"J'en peux plus...Ca fait presque un an, imagine...Il n'y a rien de nouveau, ni travaux ni proposition, il n'y a rien qui bouge", s'exaspère Faten, jeune femme dont l'immeuble, proche de la préfecture, a été évacué fin novembre suite à un arrêté de péril faisant notamment état d'"infiltrations importantes".
Quelques semaines plus tôt, le 5 novembre 2018, dans le quartier Noailles, poumon populaire à deux pas du Vieux Port, deux bâtiments de la rue d'Aubagne s'effondraient causant la mort de huit personnes. Ce drame avait déclenché l'évacuation en urgence de plusieurs centaines de logements et mis au jour le problème de l'habitat insalubre dans la cité phocéenne.
Au total, 2.528 personnes ont été évacuées et quelque 700 personnes sont toujours prises en charge et hébergées par la Ville, selon le dernier recensement de la municipalité. Les autres ont trouvé une solution de relogement ou réintégré leur appartement.
Faten qui est toujours dans l'attente d'une solution pérenne vit avec ses trois enfants dans une chambre d'hôtel. "J'ai un petit de 20 mois, il n'arrive plus à dormir. Et l'autre, 5 ans, est asthmatique. Comment on va faire ? Ils sont pas bien", confie-t-elle. Emue, elle raconte un quotidien devenu "trop fatiguant".
Après "l'état de sidération" lié aux départs souvent précipités, "plus le temps passe, plus les effets du traumatisme se font ressentir: les gens sont dans une perte de repères totale, ils sont dans des états de procrastination, avec parfois un état dépressif ou une perte de sommeil", explique Pierre Legendarme, psychologue et président de l'association Santé sans frontière qui propose des consultations aux délogés.
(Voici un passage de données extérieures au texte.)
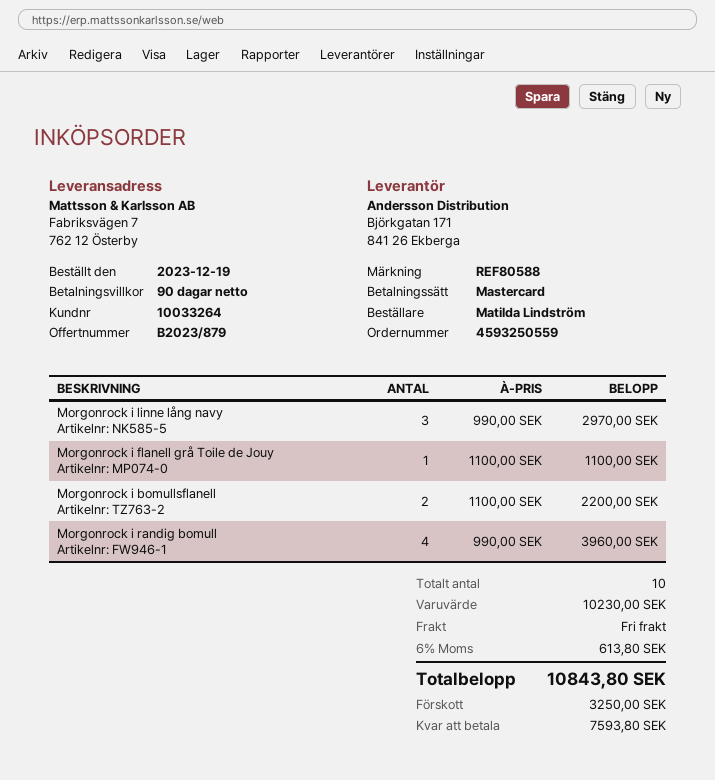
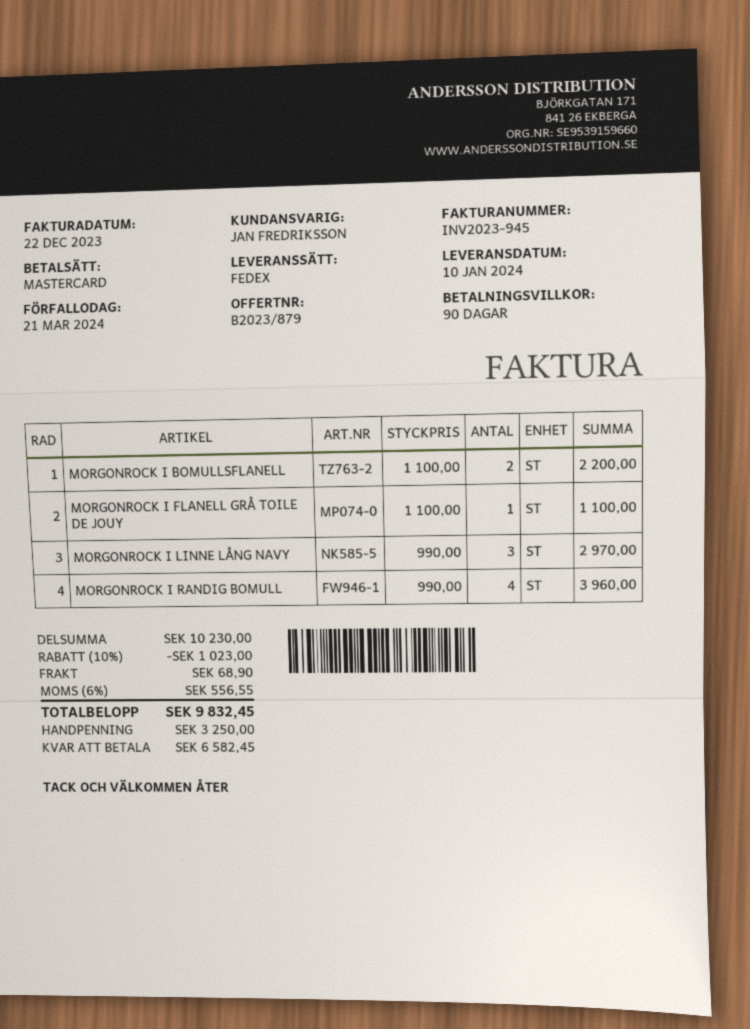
discount: none -> 10% = 1023.00
shipping: 0.00 -> 68.90
tax: 6% = 613.80 -> 6% = 556.55
total: 10843.80 -> 9832.45
balance: 7593.80 -> 6582.45

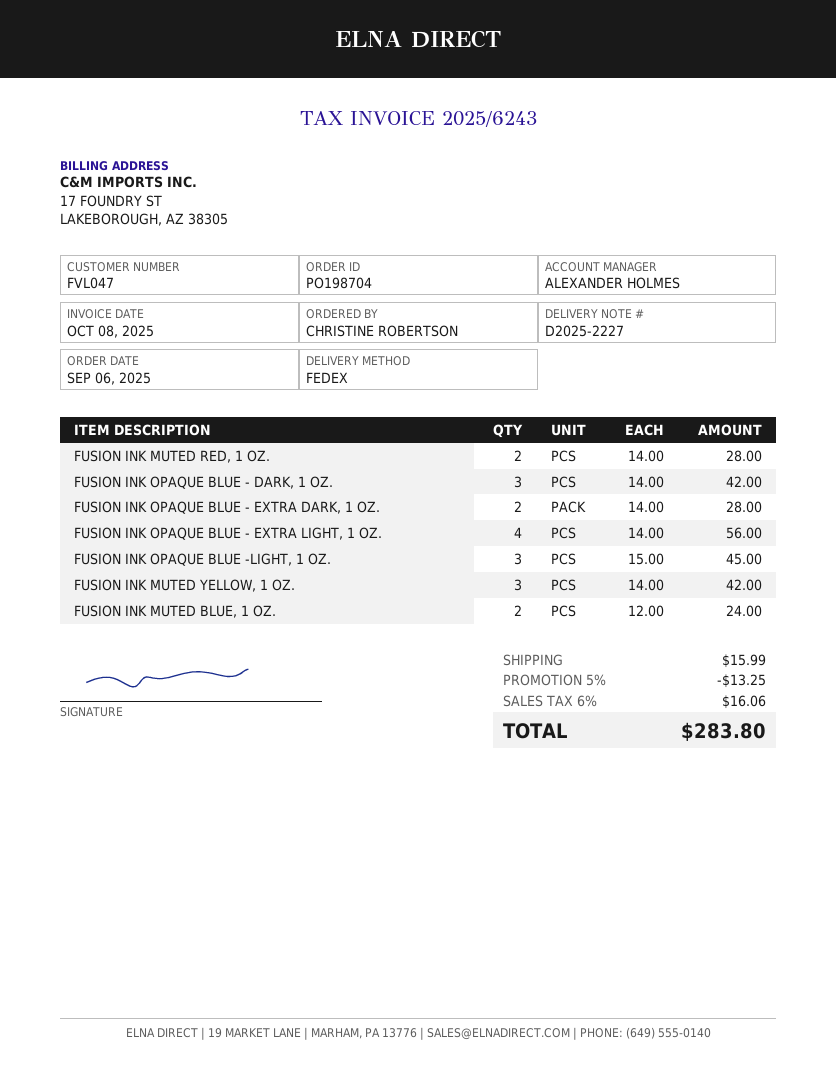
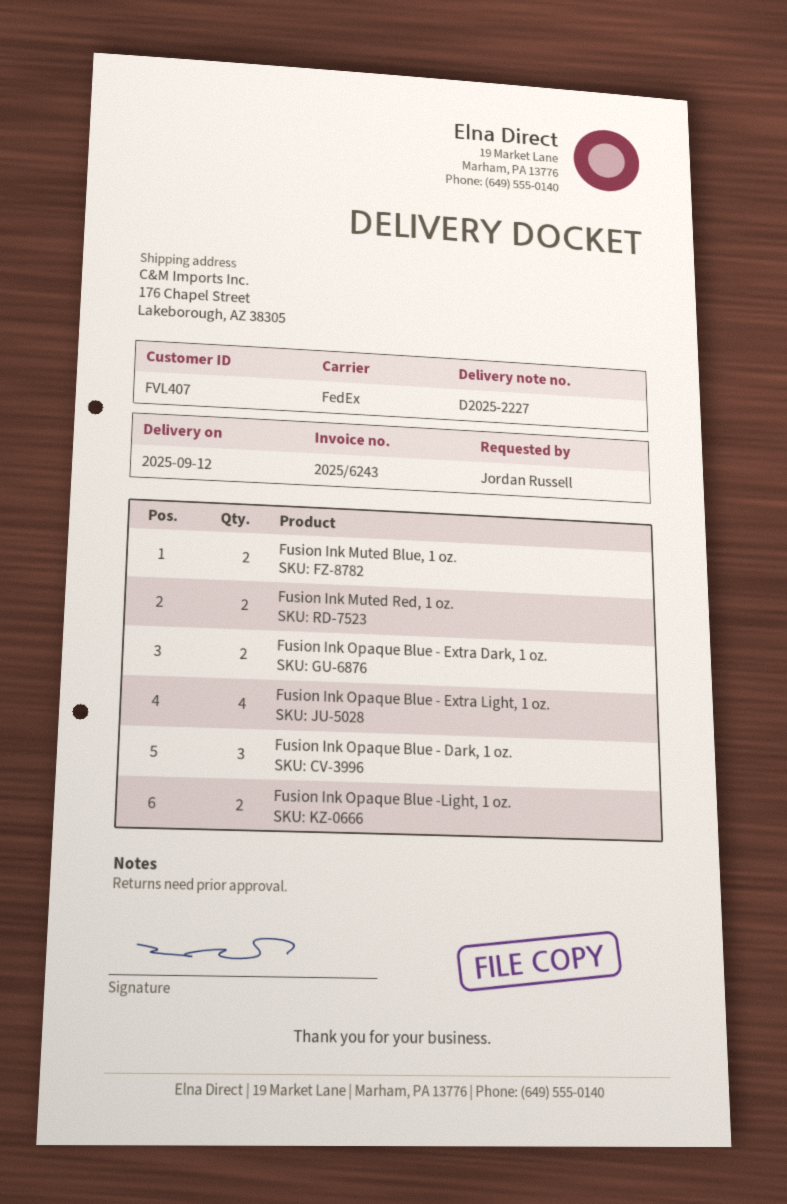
customer number: FVL047 -> FVL407
ordered by: CHRISTINE ROBERTSON -> Jordan Russell
FUSION INK OPAQUE BLUE -LIGHT, 1 OZ.: 3 -> 2
FUSION INK MUTED YELLOW, 1 OZ.: 3 -> none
"Quand on n'est pas chez soi, qu'on est dans un hôtel, qu'on ne sait pas si on va pouvoir rentrer, on est dans un état épouvantable. On n'a plus ses habitudes, on n'a plus ses repères", témoigne Jean, 57 ans, qui a réintégré son logement, rue d'Aubagne, après cinq semaines sans pouvoir y mettre les pieds.
Quitter son lieu de vie, dans l'urgence et sans visibilité, peut provoquer chez les personnes évacuées "un effondrement psychologique", en particulier chez les enfants, "extrêmement éprouvés" et en proie à des "douleurs muettes", assure M. Legendarme, qui précise que les voisins peuvent être impactés indirectement.
Adapter l'accompagnement
Devant les portes de l'Espace d'accueil des personnes évacuées, Gloria Kahloul, 59 ans, elle aussi délogée, pose à ses pieds le sac de courses dans lequel elle transporte sa liasse de documents administratifs.
"La santé n'est pas bien, je pense à beaucoup de choses. Je ne sais pas ce qu'il va se passer", souffle cette habitante, dont le mari est diabétique.
Après quatre mois à l'hôtel, elle a dormi "à droite, à gauche". Un logement provisoire vient de lui être proposé, en attendant mieux.
Aux yeux de Pierre Legendarme, les délogés doivent être "reconnus comme victimes" au titre des préjudices matériel et moral, car le traumatisme de l'évacuation, ajouté au périple administratif, "peut rendre fou".
De son côté, la Ville assure qu'un "suivi psychologique, social, juridique et sanitaire a été proposé". Une prise en charge insuffisante aux yeux des collectifs de bénévoles toujours investis sur le terrain.
Une cellule d'urgence médico-psychologique avait été activée par le SAMU après le drame rue d'Aubagne. Depuis le 1er mars, elle a été remplacée par un dispositif plus adapté pour répondre à "une situation inédite" par sa durée et le nombre de personnes touchées, indique l'Agence régionale de santé des Bouches-du-Rhône.
Des professionnels de santé - psychiatres, psychologues, infirmiers - se déplacent jusqu'au domicile provisoire des délogés pour voir s'ils ont besoin d'un accompagnement.
"L'objectif est s'assurer que les gens prennent en compte le volet psychologique de ce qu'ils viennent de vivre ou ce qu'ils sont encore en train de vivre", explique Anne-Laure Vautier, déléguée départementale adjointe à l'ARS.